Wieviel Zeit zwischen der Benachrichtigung des Verurteilten von der Anhörung und der Anhörung liegen muss, um dem Verurteilten ausreichend Gelegenheit zur Benachrichtigung eines Rechtsbeistands seiner Wahl zu geben, wird in der Rechtsprechung uneinheitlich beantwortet und hängt gegebenenfalls von den Umständen des Einzelfalls ab (vgl. BVerfG, StV 1994, 552, 553).
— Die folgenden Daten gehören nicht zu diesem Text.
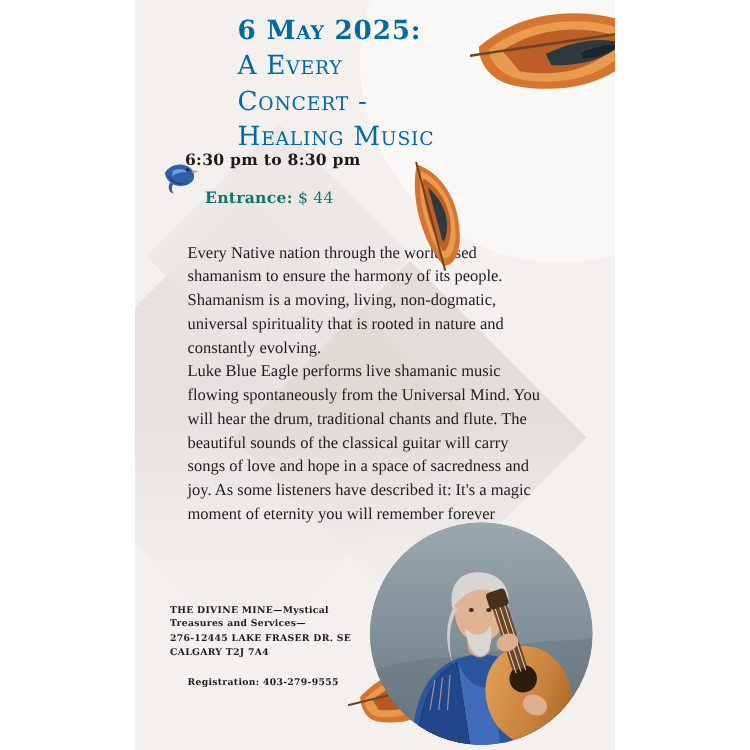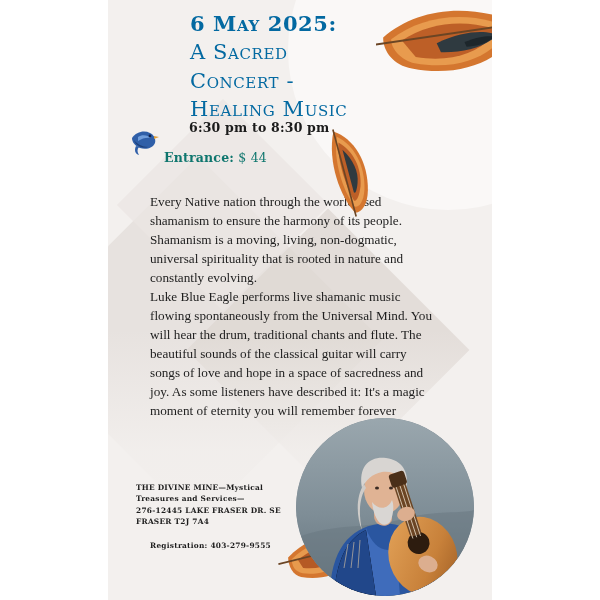--- a/index.html
+++ b/index.html
@@ -218,7 +218,7 @@
 
       <div class="title">
         <span class="l l1">6 May 2025:</span>
-        <span class="l">A Sacred</span>
+        <span class="l">A Every</span>
         <span class="l">Concert -</span>
         <span class="l">Healing Music</span>
       </div>

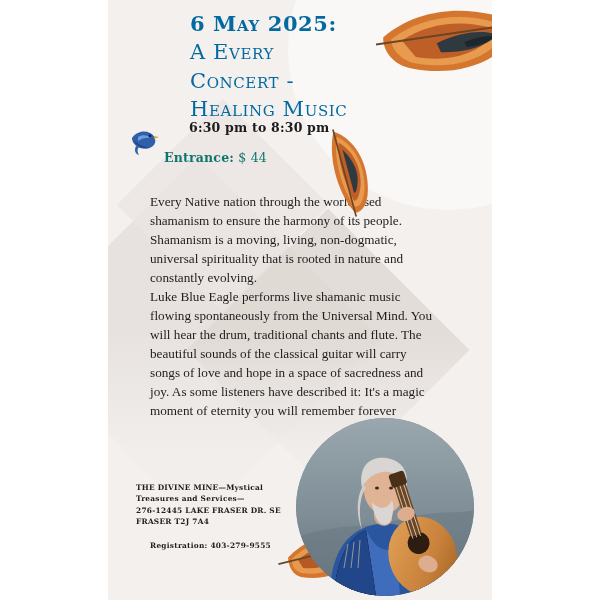--- a/index.html
+++ b/index.html
@@ -111,7 +111,6 @@
     font-weight: bold;
     color: #1b1b1b;
     letter-spacing: 0.2px;
-    margin-left: 41px;
   }
   .entrance-row {
     position: absolute;

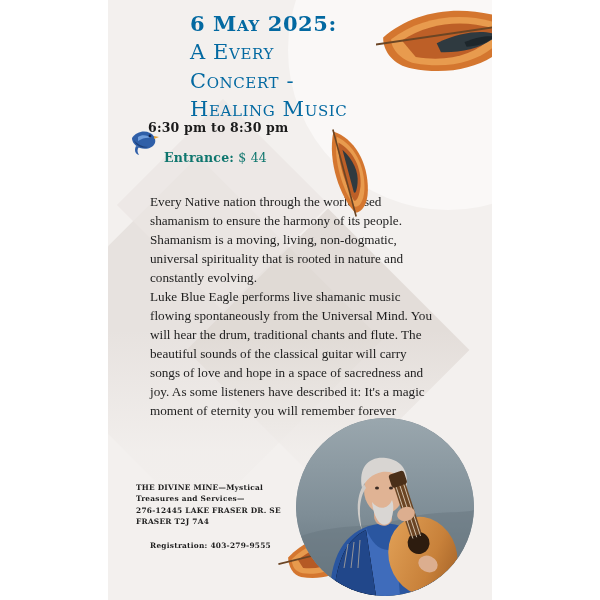--- a/index.html
+++ b/index.html
@@ -249,7 +249,7 @@
         <div>THE DIVINE MINE—Mystical</div>
         <div>Treasures and Services—</div>
         <div>276-12445 LAKE FRASER DR. SE</div>
-        <div>FRASER T2J 7A4</div>
+        <div>CALGARY T2J 7A4</div>
       </div>
       <div class="reg">Registration: 403-279-9555</div>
In der Rechtsprechung der Oberlandesgerichte wird angesichts der Schwierigkeiten, die ein Strafgefangener bei der Kontaktaufnahme mit Außenstehenden habe, eine Frist von drei Tagen als zu gering bemessen angesehen. Der Verurteilte müsse von dem Anhörungstermin mindestens eine Woche vorher erfahren (OLG Zweibrücken, StV 1993, 315, 316; vgl. auch OLG Frankfurt a.M., NStZ-RR 2004, 155; NStZ-RR 2001, 348). In der Literatur wird selbst die Wochenfrist als zu knapp befunden (Bringewat, NStZ 1996, 17, 20 Fußnote 22).
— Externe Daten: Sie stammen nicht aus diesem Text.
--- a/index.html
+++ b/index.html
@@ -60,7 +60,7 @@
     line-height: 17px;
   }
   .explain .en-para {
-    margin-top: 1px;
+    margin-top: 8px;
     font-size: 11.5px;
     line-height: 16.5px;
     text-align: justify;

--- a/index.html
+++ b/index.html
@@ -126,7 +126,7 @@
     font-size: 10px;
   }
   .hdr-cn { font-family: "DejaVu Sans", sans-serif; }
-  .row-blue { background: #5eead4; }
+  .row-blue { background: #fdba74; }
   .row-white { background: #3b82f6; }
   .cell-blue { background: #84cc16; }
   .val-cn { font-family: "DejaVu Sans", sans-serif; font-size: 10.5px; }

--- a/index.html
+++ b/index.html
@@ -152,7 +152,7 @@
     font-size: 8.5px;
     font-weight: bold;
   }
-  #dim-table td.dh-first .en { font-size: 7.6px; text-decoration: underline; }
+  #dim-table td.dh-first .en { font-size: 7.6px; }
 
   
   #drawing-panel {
Vorstehende Grundsätze sind vorliegend von der Strafvollstreckungskammer beachtet worden, zumal sie den Verteidiger rechtzeitig, d. h. eine Woche vor dem Anhörungstermin unterrichtet hat. Im Übrigen hat der Verurteilte in seinem Halbstrafengesuch nicht ausdrücklich darauf hingewiesen, dass sein Verteidiger an der mündlichen Anhörung teilnehmen wolle und diese keinesfalls ohne seinen Beistand stattfinden soll.
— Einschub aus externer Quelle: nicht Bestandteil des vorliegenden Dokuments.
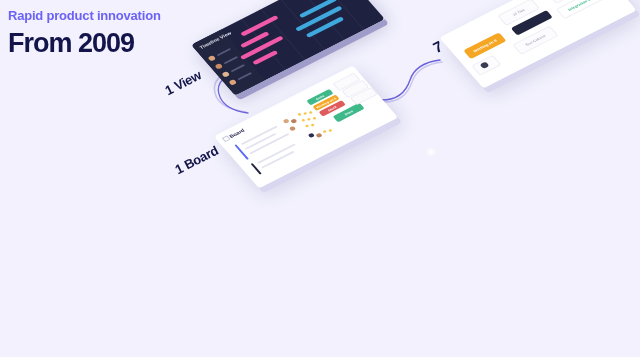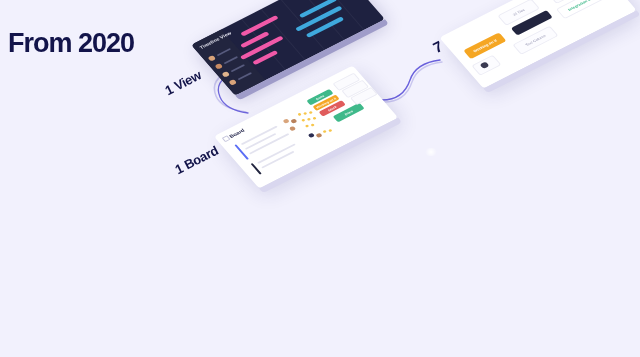--- a/index.html
+++ b/index.html
@@ -149,6 +149,7 @@
 
 <div class="stage">
 
+  <div class="eyebrow">Rapid product innovation</div>
   <div class="headline">From 2020</div>
 
   <svg class="connectors" viewBox="0 0 640 357" width="640" height="357">

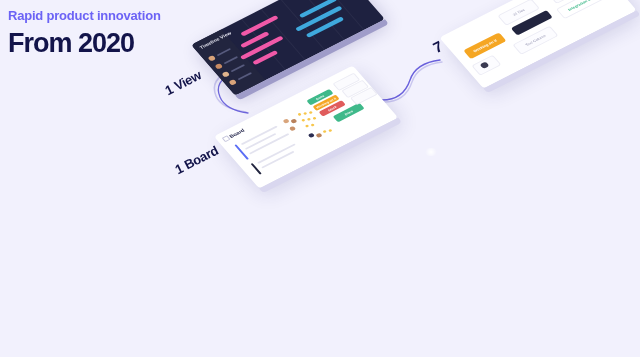--- a/index.html
+++ b/index.html
@@ -150,7 +150,7 @@
 <div class="stage">
 
   <div class="eyebrow">Rapid product innovation</div>
-  <div class="headline">From 2020</div>
+  <div class="headline">From 2009</div>
 
   <svg class="connectors" viewBox="0 0 640 357" width="640" height="357">
     <path d="M236,68 C214,76 212,86 216,96 C220,106 232,110 246,112" fill="none" stroke="#c9c6ef" stroke-width="1.6" stroke-linecap="round"></path>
2. Die Strafvollstreckungskammer hat auch zu Recht die bedingte Entlassung des Verurteilten zum Halbstrafentermin abgelehnt, weil die Gesamtwürdigung von Tat, Persönlichkeit des Verurteilten und seiner Entwicklung während des Strafvollzugs keine besonderen Umstände im Sinne von § 57 Abs. 2 Nr. 2 StGB ergibt. Das beanstandungsfreie Verhalten des Verurteilten im Strafvollzug allein genügt insoweit nicht. Darüber hinausgehende Sozialisierungserfolge, insbesondere auf Grund sozial-therapeutischer Behandlung sind nicht ersichtlich. Die Erwägungen, mit denen die Strafvollstreckungskammer eine günstige Prognose verneint hat, sind nicht zu beanstanden. Auf die zutreffenden Ausführungen in dem angefochtenen Beschluss wird daher insoweit Bezug genommen.

3. Die Kostenentscheidung folgt aus § 473 Abs.1 StPO.